Assuming the space required to run watson halves every two years and v:: of
the human brain is v1 = 1500cm³, and Σv of Watson's servers = v2 = 90 x
(17.5cm x 44.0cm x 73.0xcm) = 5.05e6 cm^3.

So Watson will be the size of a human brain in t = - ln(v1/v2)/ln(2).

We're looking at 11.7 years. So, 2023.

* Source: [http://en.wikipedia.org/wiki/Watson_%28artificial_intelligen...](http://en.wikipedia.org/wiki/Watson_%28artificial_intelligence_software%29#Technology)

"Watson is made up of a cluster of ninety IBM Power 750 servers..."

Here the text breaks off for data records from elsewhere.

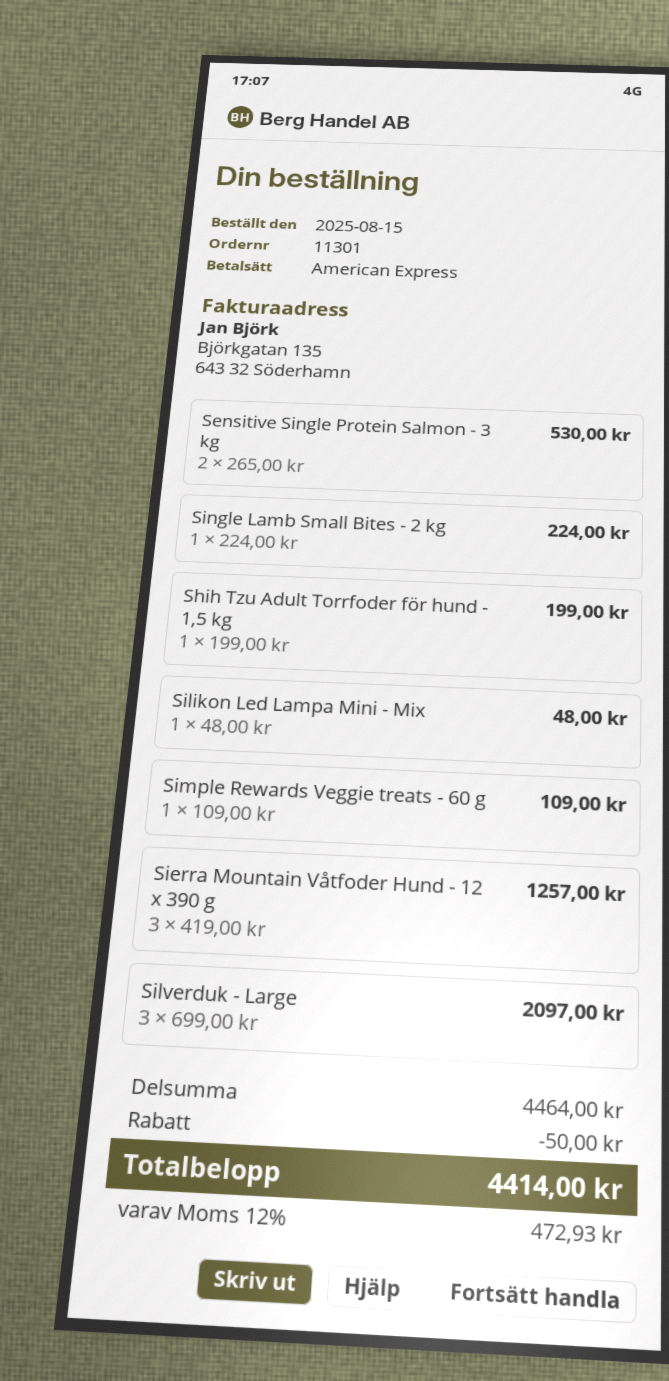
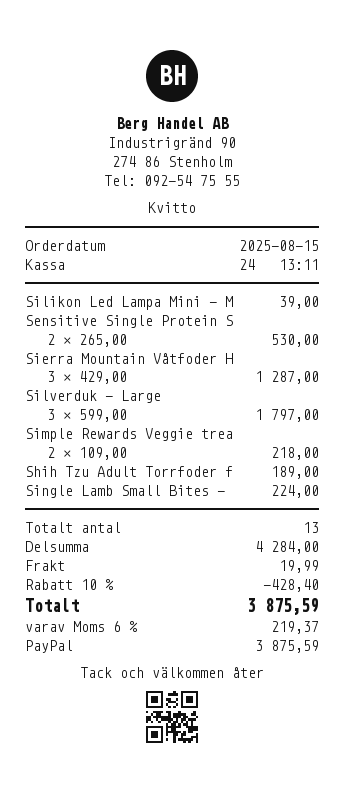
payment method: American Express -> PayPal
Shih Tzu Adult Torrfoder för hund - 1,5 kg: 1 x 199.00 = 199.00 -> 1 x 189.00 = 189.00
Silikon Led Lampa Mini - Mix: 1 x 48.00 = 48.00 -> 1 x 39.00 = 39.00
Simple Rewards Veggie treats - 60 g: 1 x 109.00 = 109.00 -> 2 x 109.00 = 218.00
Sierra Mountain Våtfoder Hund - 12 x 390 g: 3 x 419.00 = 1257.00 -> 3 x 429.00 = 1287.00
Silverduk - Large: 3 x 699.00 = 2097.00 -> 3 x 599.00 = 1797.00
subtotal: 4464.00 -> 4284.00
discount: 50.00 -> 428.40
shipping: none -> 19.99
tax: 12% = 472.93 -> 6% = 219.37
total: 4414.00 -> 3875.59

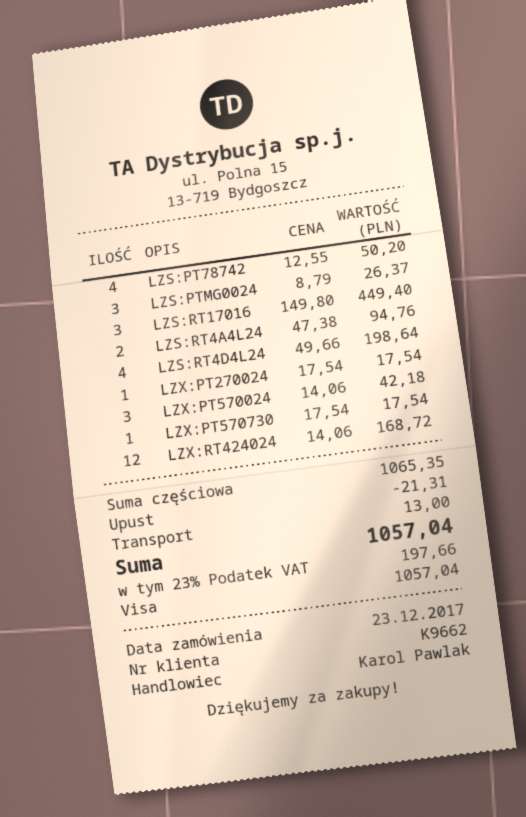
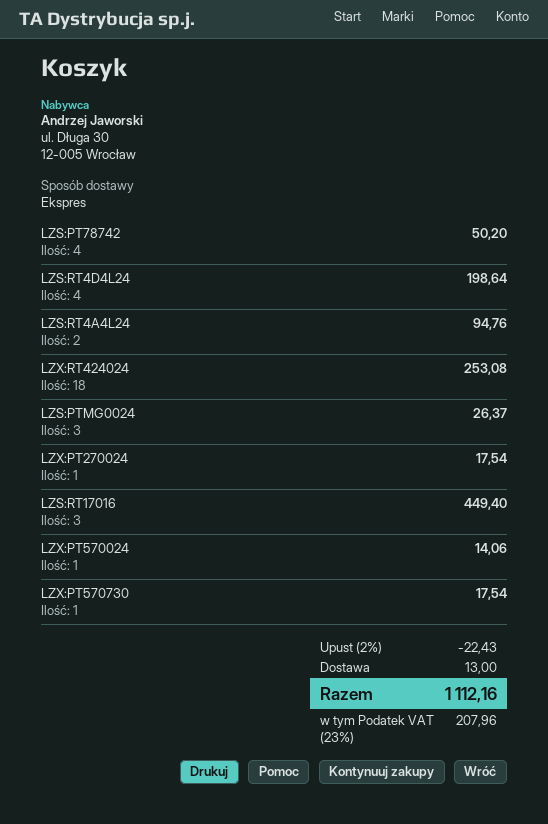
LZX:PT570024: 3 for 42.18 -> 1 for 14.06
LZX:RT424024: 12 for 168.72 -> 18 for 253.08
discount: 21.31 -> 22.43
tax: 23% = 197.66 -> 23% = 207.96
total: 1057.04 -> 1112.16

* Source: <http://www-03.ibm.com/systems/power/hardware/750/specs.html>

"175 mm x 440 mm x 730 mm"

------
jal278
I'm sure there are those that disagree strongly, but I feel like this isn't as
much an advance for AI as it is another interesting combination of filtered
human-structured knowledge and computation power. Just as Deep Blue brute-
forced chess, this is mostly a brute-force of another, albeit more open-ended
domain (i.e. Q/A).

I'm not arguing that this isn't an impressive accomplishment, but that the
statistical-learning stream of research is likely a conceptual local optima
that yields the best results in the near term but is probably unrelated to the
way we ultimately achieve a creative, general AI.

------
tremendo
<http://twitter.com/robotwisdom> has some results from the show, don't know
how he was able to see it already.

------
kirpekar
Thanks for the reminder. DVR set.

------
thought_alarm
And be sure to stick around for Wheel of Fortune, where two previous champs
will take on an Apple II+. Beep.

------
lorax
I hope someone writes down all the answers (questions?) and feeds them into
google so we can have a Google-Watson showdown. (Oh, we need a third
contestant, how about bing too).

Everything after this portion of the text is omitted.